If you play “Smooth Operator” I will fill your mouth with spiders

I’m slightly deaf at the moment, because today we had a visit from a HQ rep (the Peeps has recently been purchased by a Conglomo-Porn Co., more on which later) and apparently the music in my booth wasn’t blaring loud enough. He also wanted to have a word about “appropriate song choices”. This bodes ill: if I end up wearing a name-tag and a hair net at this place I shall be very put out.

Choosing the right music for work is more difficult than you’d think. At first the natural inclination is to just bring along your favourite CDs and let it roll, but after a few shifts on high rotation that band you really loved becomes Those Fucking Guys With That Goddamn Song pretty quickly. An MP3 player or laptop hookup is also a good idea in theory, but only works if you’re one of those freaks who could never be ashamed of anything that comes up on “Shuffle”. I learned this the hard way in my first few weeks when in the middle of a rush, with every booth full and my laptop in the back room where I couldn’t easily yank it out of the wall in shame, I heard the opening chords of “Tears In Heaven”. I don’t even remember downloading the damn thing, and I certainly had never had it come up on a playlist before- so naturally it decided to raise its hideous My-Child-Went-Out-The-Window when I’m naked with a six-inch rhinestone studded black dildo in my crotch. And you know what? That song is long. Like, really really long. And every second was agony. I think one dude might have started crying.

So now I stick with a pretty safe set: reasonably upbeat but not too twee, and nothing too obscure. A bit of Buzzcocks, the Shins, some Ramones, early Clash, dash of Pixies, you know. A lot of the other girls find it easier to work to real bump & grind hardcore or R&B, but I just can’t keep a straight face: the combination of “Milkshake”-level explicit lyrics and stifled grunting from the punters is a little overwhelming and I start snickering. Besides, if I really don’t want to be working that day I can just play “The Mercy Seat” for about five hours and make everyone wish they were dead.

5 Responses to “If you play “Smooth Operator” I will fill your mouth with spiders”

  1. It’s nice to know that it doesn’t matter if you’re flipping burgers, stacking shelves or taking your clothes off for money- middle management are dicks.

  2. theeatdown Says:

    I burst out laughing when I got to the part about “Tears in Heaven.” How awkward to sit there during the entire song. Depressing song- good, but depressing.

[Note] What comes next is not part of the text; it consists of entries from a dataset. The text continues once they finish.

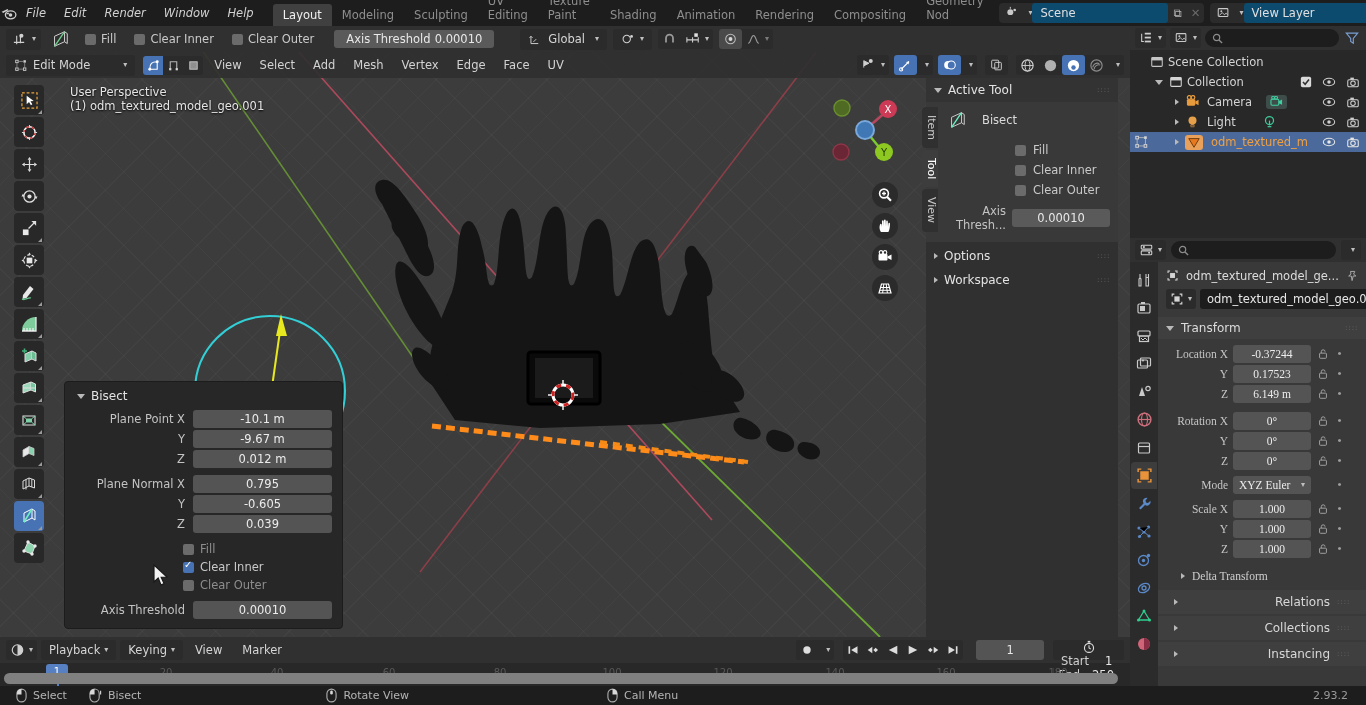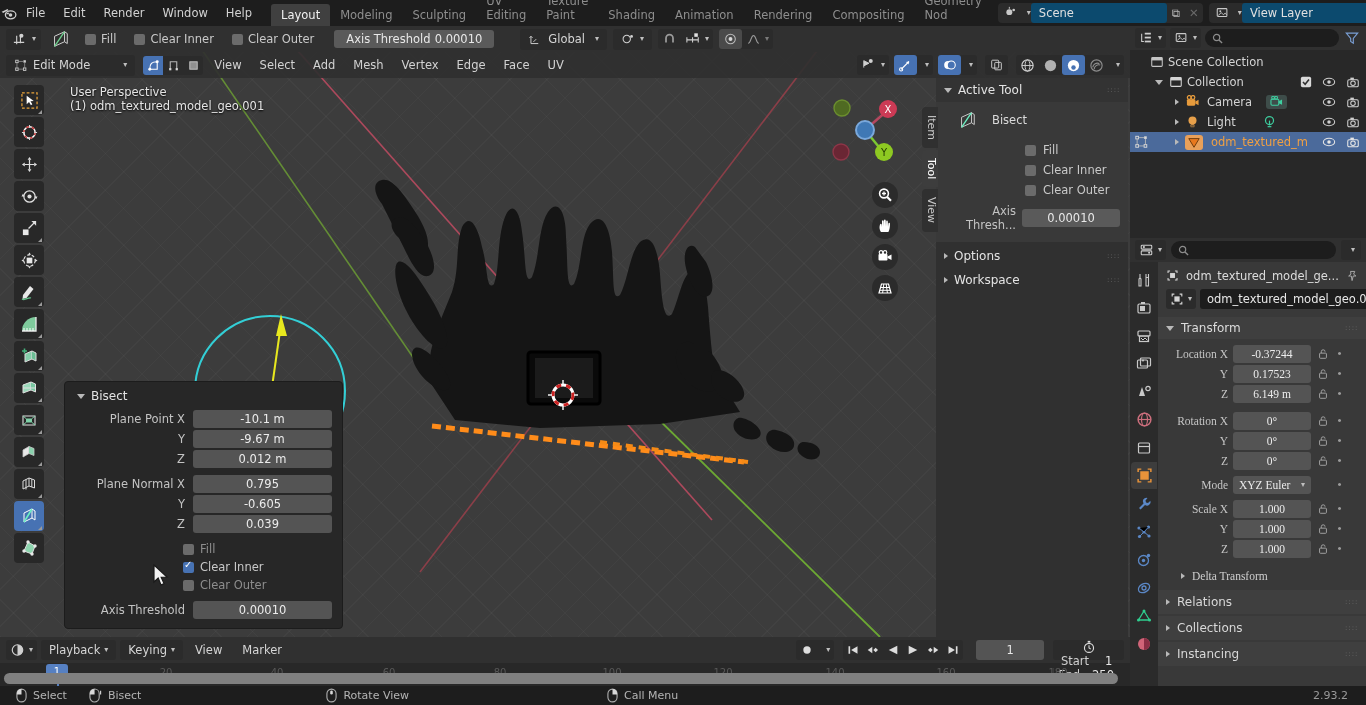"File" div { font-style: none -> italic }
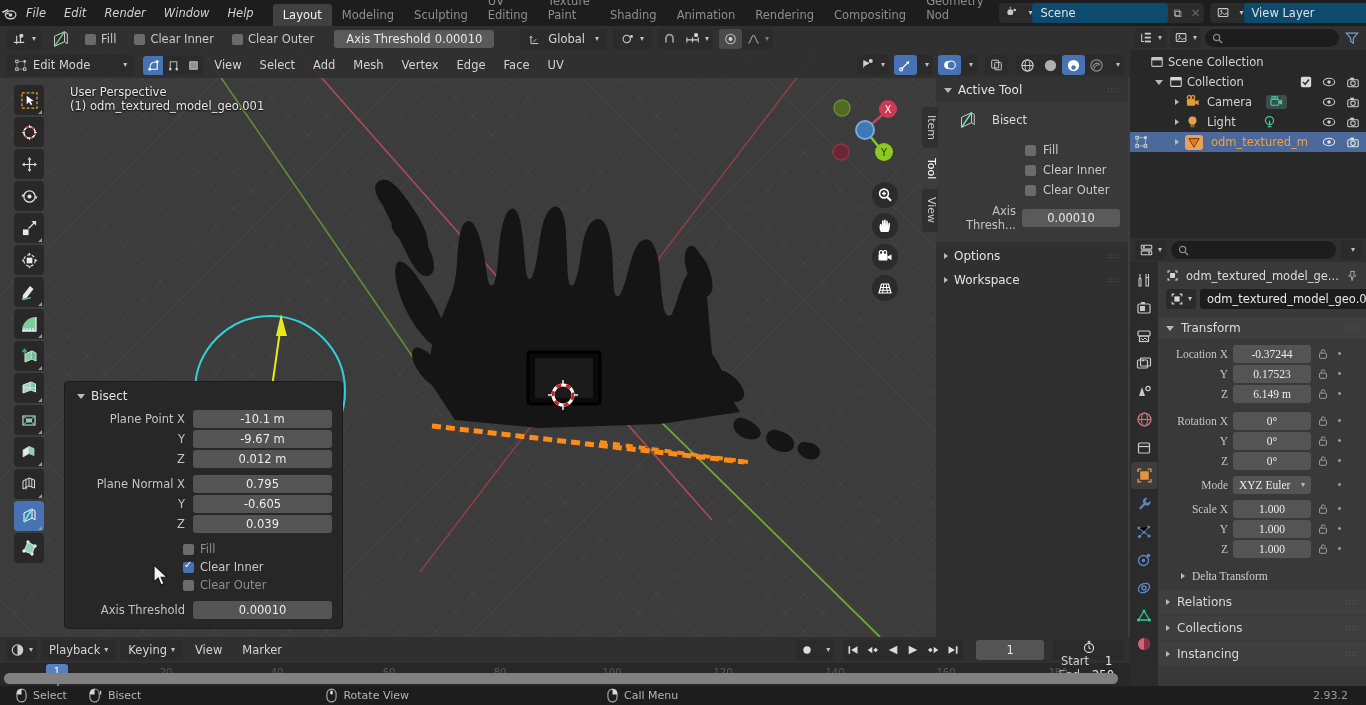"Active Tool" div { right: 2px -> 12px }
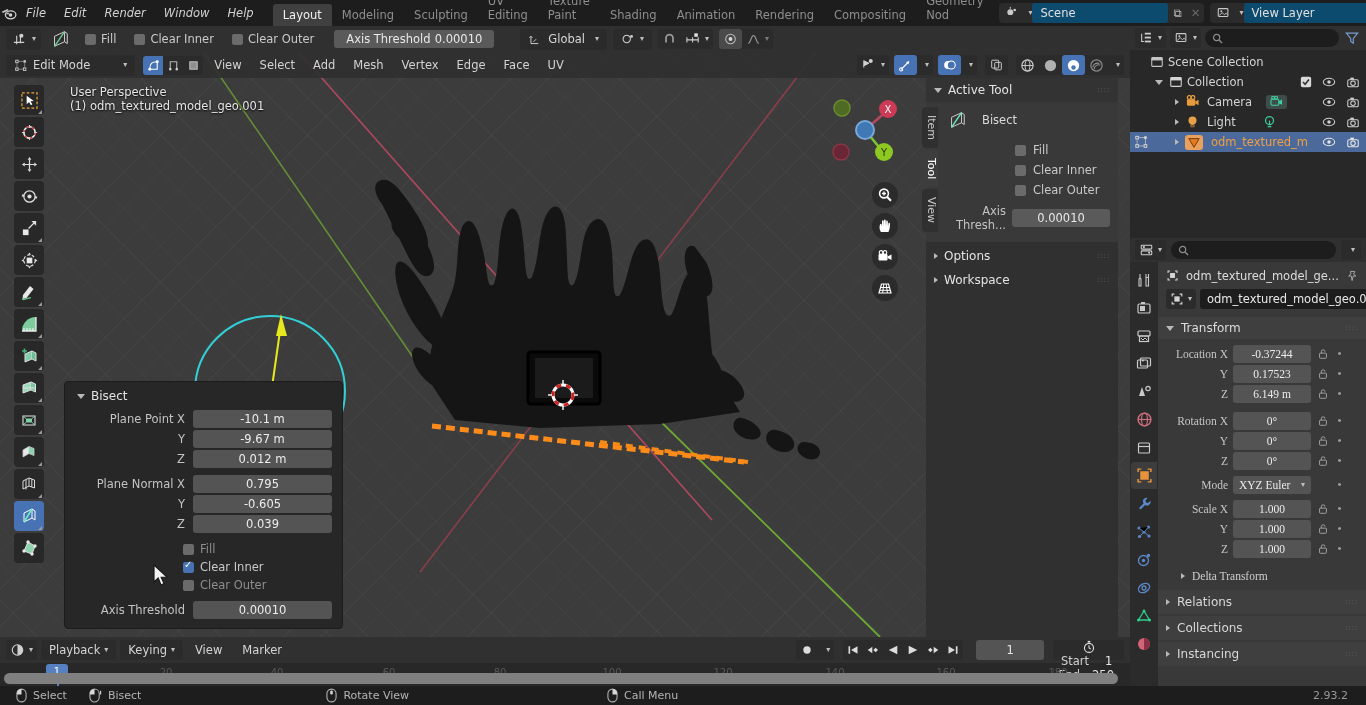"Delta Transform" .closed-sect { padding: 5px 8px -> 5px 16px; text-align: none -> right }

  3. Holy shit, Tears In Heaven is so perfect.

    This would make a fantastic screenplay, with a different horribly inappropriate song playing every time you take to the booth. Please tell me you have Streets Of Philadelphia somewhere on your mp3 player.

  4. kicsi viz Says:

    I dare you to put “D.O.A.” by Bloodrock on during a shift.

    On the other hand, King Crimson’s “Moonchild” would be interesting to perform to, since it has a lo-o-o-o-ong section with the band just quietly noodling.

  5. Totally do Weapon of Choice by Fatboy Slim.